Pull data from third party REST API

From Fusion Registry Wiki
Jump to navigation Jump to search

Overview

If an organisation is hosting a SDMX REST API, then it is possible to pull structural metadata and data from this service into your local Fusion Registry instance via a number of web service calls. There are two ways this can be achieved. The simplest way is to use the Fusion Registry data portal feature (in Beta). Another approach is to use the Fusion Registry load structures/data pages and insert the appropriate REST URL. The benefit of the data portal is that the Fusion Registry does all of the work for you, it handles errors and merging of structures, it will even split the data query into multiple parts if the end service does not support large queries. This how to guide discusses both approaches.

Example REST API

For the purpose of this 'how to' the web service of the European Central Bank will be used, the API can be found by Googling 'ECB SDMX REST API' which at the time of writing links to this page:

The important thing to look for in a REST API is the entry point. The URL is the constructed by taking a base URL and postfixing the query parameters to the end, for data queries this starts with the word 'data' and for structure queries it starts with the structure type being queried, for example 'codelist'. On the ECB REST API page, example queries are provided which look like this:

http://ec.europa.eu/eurostat/SDMX/diss-web/rest/data/nama_10_gdp/.CLV10_MEUR.B1GQ.BE/?startperiod=2005&endPeriod=2011

The important part of the above URL is everything before the path /data/, this is the entry point to their web service, which is as follows:

http://ec.europa.eu/eurostat/SDMX/diss-web/rest/

We can use this URL to construct queries for both data and structures, for example

http://ec.europa.eu/eurostat/SDMX/diss-web/rest/codelist = query for all codelists

Pull Data using Data Portal Feature

The Fusion Registry has a Beta feature called the Data Portal. To access this feature, log in as an Admin user and navigate to the Fusion Data Portal which is available at the following URL:

https://your.server/FusionRegistry/admin/portal.html

Click the 'Add Service' button and complete the form, which must include the REST entry point, service name, and if approprite the username and password for the external service. A username and password should only be provided if the external service requires authentication and supports HTTP Basic Authentication, if this is not the case then leave this blank.

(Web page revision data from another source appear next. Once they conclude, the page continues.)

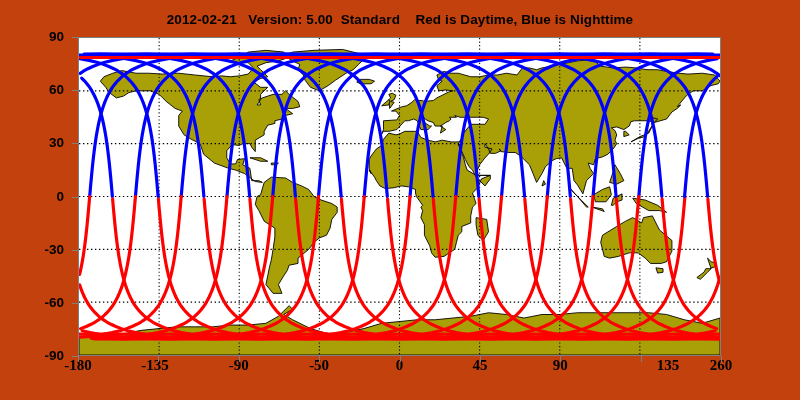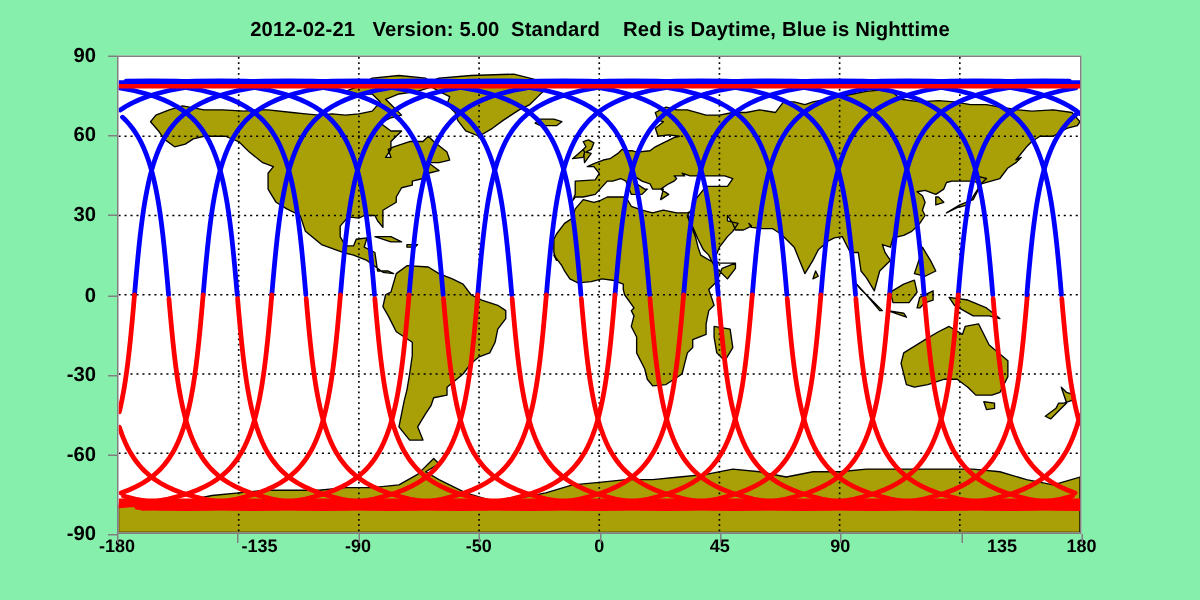--- a/index.html
+++ b/index.html
@@ -1,33 +1,33 @@
 <!DOCTYPE html>
 <html><head>
 <meta charset="utf-8">
 <style>
   html,body{margin:0;padding:0;background:#ffffff;}
   body{width:800px;height:400px;overflow:hidden;
        font-family:"Liberation Sans",sans-serif;}
-  #stage{position:relative;width:800px;height:400px;background:#86efac;}
+  #stage{position:relative;width:800px;height:400px;background:#c2410c;}
 
   #title{position:absolute;left:0;top:12px;width:800px;text-align:center;
          font-size:13.5px;font-weight:bold;color:#000;letter-spacing:.1px;
          white-space:pre;}
 
   
   #plot{position:absolute;left:78px;top:37px;width:643px;height:319px;
         border:1.5px solid #808080;box-sizing:border-box;background:#fff;
         overflow:hidden;}
   #mapsvg{position:absolute;left:0;top:0;width:100%;height:100%;display:block;}
 
   .ylab{position:absolute;right:736px;font-size:13.5px;font-weight:bold;
         color:#000;text-align:right;width:120px;line-height:1;}
-  .xlab{position:absolute;top:358px;font-size:12px;font-weight:bold;
-        color:#000;text-align:center;width:80px;line-height:1;}
+  .xlab{position:absolute;top:358px;font-size:15px;font-weight:bold;
+        color:#000;text-align:center;width:80px;line-height:1;font-family:Liberation Serif, serif;}
   .tick-v{position:absolute;background:#808080;width:1px;}
   .tick-h{position:absolute;background:#808080;height:1px;}
 </style>
 </head>
 <body>
 
 <div id="stage">
 
   <div id="title">2012-02-21   Version: 5.00  Standard    Red is Daytime, Blue is Nighttime</div>
 
@@ -131,29 +131,29 @@
     <div class="ylab" style="top: 189.5px;">0</div>
     <div class="tick-h" style="left: 72px; top: 196.5px; width: 6px;"></div>
     <div class="ylab" style="top: 242.667px;">-30</div>
     <div class="tick-h" style="left: 72px; top: 249.667px; width: 6px;"></div>
     <div class="ylab" style="top: 295.833px;">-60</div>
     <div class="tick-h" style="left: 72px; top: 302.833px; width: 6px;"></div>
     <div class="ylab" style="top: 349px;">-90</div>
     <div class="tick-h" style="left: 72px; top: 356px; width: 6px;"></div>
     <div class="xlab" style="left: 38px;">-180</div>
     <div class="tick-v" style="left: 78px; top: 356px; height: 6px;"></div>
-    <div class="xlab" style="left: 133px; text-align: center;">-135</div>
+    <div class="xlab" style="left: 115px; text-align: center;">-135</div>
     <div class="tick-v" style="left: 158.375px; top: 356px; height: 6px;"></div>
     <div class="xlab" style="left: 198.75px;">-90</div>
     <div class="tick-v" style="left: 238.75px; top: 356px; height: 6px;"></div>
     <div class="xlab" style="left: 279.125px;">-50</div>
     <div class="tick-v" style="left: 319.125px; top: 356px; height: 6px;"></div>
     <div class="xlab" style="left: 359.5px;">0</div>
     <div class="tick-v" style="left: 399.5px; top: 356px; height: 6px;"></div>
     <div class="xlab" style="left: 439.875px;">45</div>
     <div class="tick-v" style="left: 479.875px; top: 356px; height: 6px;"></div>
     <div class="xlab" style="left: 520.25px;">90</div>
     <div class="tick-v" style="left: 560.25px; top: 356px; height: 6px;"></div>
     <div class="xlab" style="left: 628px;">135</div>
     <div class="tick-v" style="left: 640.625px; top: 356px; height: 6px;"></div>
-    <div class="xlab" style="left: 681px;">180</div>
+    <div class="xlab" style="left: 681px;">260</div>
     <div class="tick-v" style="left: 721px; top: 356px; height: 6px;"></div>
   </div>
 
 </body></html>

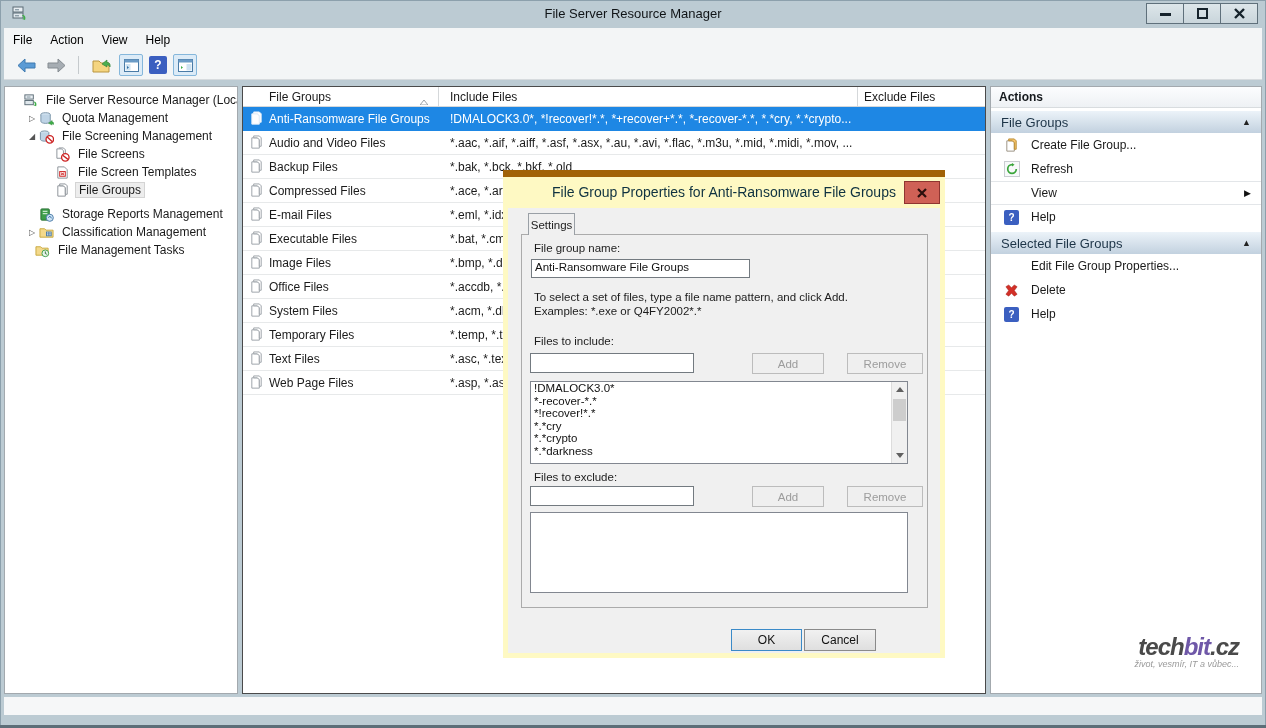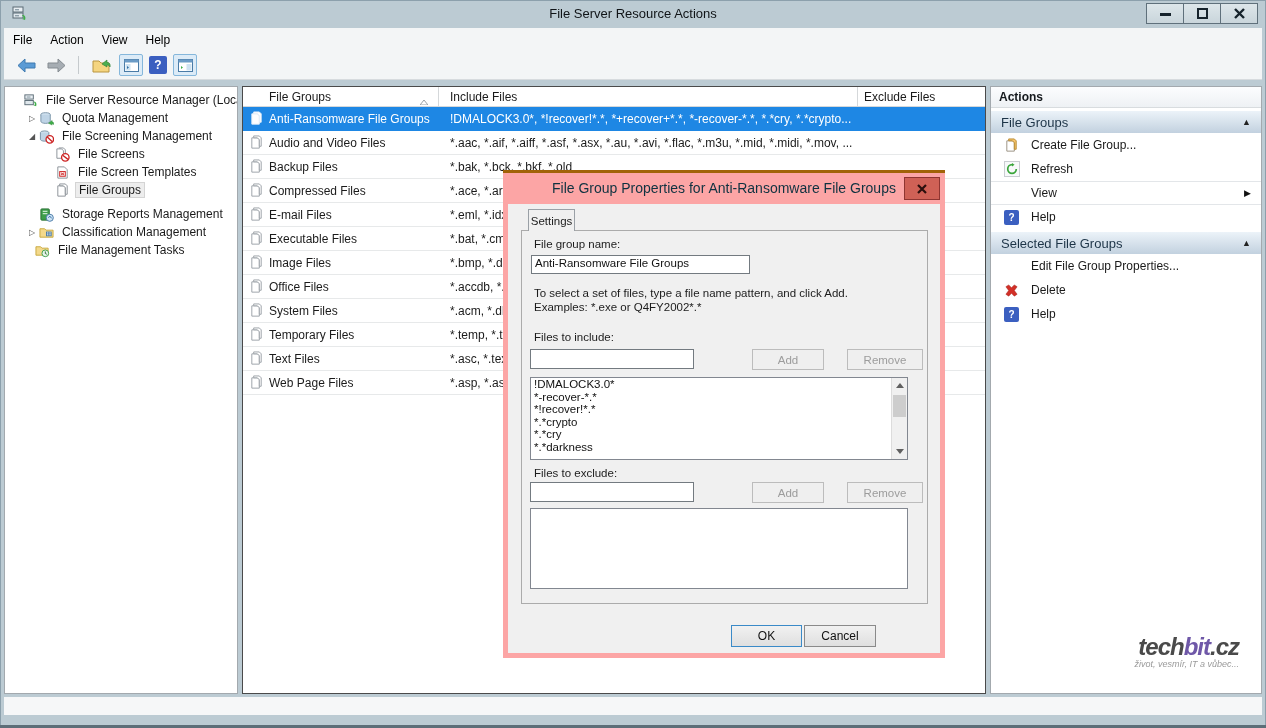--- a/index.html
+++ b/index.html
@@ -60,22 +60,22 @@
   .aitem.sep-top{border-top:1px solid #e3e6e9;}
   .aitem.sep-bottom{border-bottom:1px solid #e3e6e9;}
   .aitem .sub-arrow{position:absolute;right:10px;font-size:9px;color:#111;}
   .aicon-help{width:15px;height:15px;background:#3b5fc0;border-radius:2px;color:#fff;font-weight:bold;
               font-size:10px;display:flex;align-items:center;justify-content:center;}
   .aicon-box{width:16px;height:16px;border:1px solid #c9cdd1;background:#f7f9fa;display:flex;align-items:center;justify-content:center;}
   
   .statusbar{position:absolute;left:4px;top:697px;width:1258px;height:18px;background:#f6f7f8;}
   .bottom-edge{position:absolute;left:0;bottom:0;width:100%;height:3px;background:#5d6e78;}
   
-  .dialog{position:absolute;left:503px;top:170px;width:442px;height:488px;background:#fca5a5;
-          border-top:3px solid #a16207;z-index:10;}
+  .dialog{position:absolute;left:503px;top:170px;width:442px;height:488px;background:#fef9c3;
+          border-top:7px solid #a16207;z-index:10;}
   .dlg-title{position:absolute;left:0;top:0;width:100%;height:30px;display:flex;align-items:center;
              justify-content:center;font-size:14px;color:#0f3240;}
   .dlg-close{position:absolute;right:5px;top:4px;width:36px;height:23px;background:#cf6156;
              border:1px solid #8f3531;display:flex;align-items:center;justify-content:center;}
   .dlg-body{position:absolute;left:5px;top:31px;right:5px;bottom:5px;background:#f0f0f0;padding-left:35px;}
   .dlg-tab{position:absolute;left:20px;top:5px;width:47px;height:22px;background:#f0f0f0;
            border:1px solid #9aa0a6;border-bottom:none;font-size:11.5px;color:#222;
            display:flex;align-items:center;justify-content:center;z-index:2;}
   .tabpage{position:absolute;left:13px;top:26px;width:407px;height:374px;border:1px solid #ababab;background:#f0f0f0;}
   .dlbl{position:absolute;font-size:11.5px;color:#1c1c1c;}
@@ -109,21 +109,21 @@
   <div class="titlebar">
     <span class="app-icon">
       <svg viewBox="0 0 18 18" width="18" height="18">
           <rect x="3" y="2" width="10" height="5" fill="#e8eef2" stroke="#5a6a74"></rect>
           <rect x="3" y="8" width="10" height="5" fill="#dfe7ec" stroke="#5a6a74"></rect>
           <rect x="5" y="4" width="4" height="1.4" fill="#8fa0aa"></rect>
           <rect x="5" y="10" width="4" height="1.4" fill="#8fa0aa"></rect>
           <path d="M12 10c3 0 4 2 3 5l-3-1 1.5-.5c.3-2-.5-2.8-1.5-3z" fill="#3fae49"></path>
         </svg>
     </span>
-    <div class="win-title">File Server Resource Actions</div>
+    <div class="win-title">File Server Resource Manager</div>
     <div class="win-controls">
       <div class="win-btn">
         <svg width="11" height="9" viewBox="0 0 11 9">
             <rect x="0" y="4" width="11" height="3" fill="#16232c"></rect>
           </svg>
       </div>
       <div class="win-btn">
         <svg width="11" height="11" viewBox="0 0 11 11">
             <rect x="1" y="1" width="9" height="9" fill="none" stroke="#16232c" stroke-width="2"></rect>
           </svg>
@@ -484,22 +484,22 @@
 
         <div class="dlbl" style="left:12px;top:100px;">Files to include:</div>
         <div class="dinput" style="left:8px;top:118px;width:164px;height:20px;"></div>
         <div class="dbtn" style="left:198px;top:118px;">Add</div>
         <div class="dbtn" style="left:293px;top:118px;width:76px;">Remove</div>
         <div class="listbox" style="top:146px;height:83px;">
           <div id="include-items">
               <div class="lbx-item">!DMALOCK3.0*</div>
               <div class="lbx-item">*-recover-*.*</div>
               <div class="lbx-item">*!recover!*.*</div>
+              <div class="lbx-item">*.*cry</div>
               <div class="lbx-item">*.*crypto</div>
-              <div class="lbx-item">*.*cry</div>
               <div class="lbx-item">*.*darkness</div>
             </div>
           <div class="sbar">
             <div class="sbtn" style="top:0;">
                 <span class="chev up"></span>
               </div>
             <div class="sthumb"></div>
             <div class="sbtn" style="bottom:0;">
                 <span class="chev down"></span>
               </div>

The portal can be set up to synchronise all datasets, specific datasets, or structures only. If specific datasets is selected, the choice of which datasets is performed after saving the configuration.

A cron expression can be used to automatically run a synchroisation task on a repeated schedule. There are many online cron builders which can be used to help build a valid expression, for example Free Formatter which can be used to both build and check an expression.

External service form

The list of where to store data has a minimum of 2 options:

  1. Local - Fusion Store, this is the purpose built in-memory store for SDMX data.
  2. External REST Web Service. This does not store the data locally, instead the data is fetched each time a user queries the Fusion Registry for the data

If any Fusion Registry managed data stores have been added, then these will also appear in the list.

Note: as this is currently in Beta, the Fusion Store is the best choice. However, please note the memory requirements of using this store The following video demonstrates the memory required for the Fusion Store. Generally it is reccomended to only pull the datasets that are required, as the Fusion Registry will require memory to index each dataset, even if it is not held completly in memory.

When the portal service is added, it is possible to click the 'Select Datasets' button (if the specific datasets option was selected in the set up). The select datasets option will query the service for the available Dataflows, allowing any number to be selected.

Finally, to run the synchorisation select 'Sync Service'. The synchorisation will run in the background, updating this page as each dataset is imported. The first sync may take some time as all of the required structural metadata is pulled from the external service and stored locally.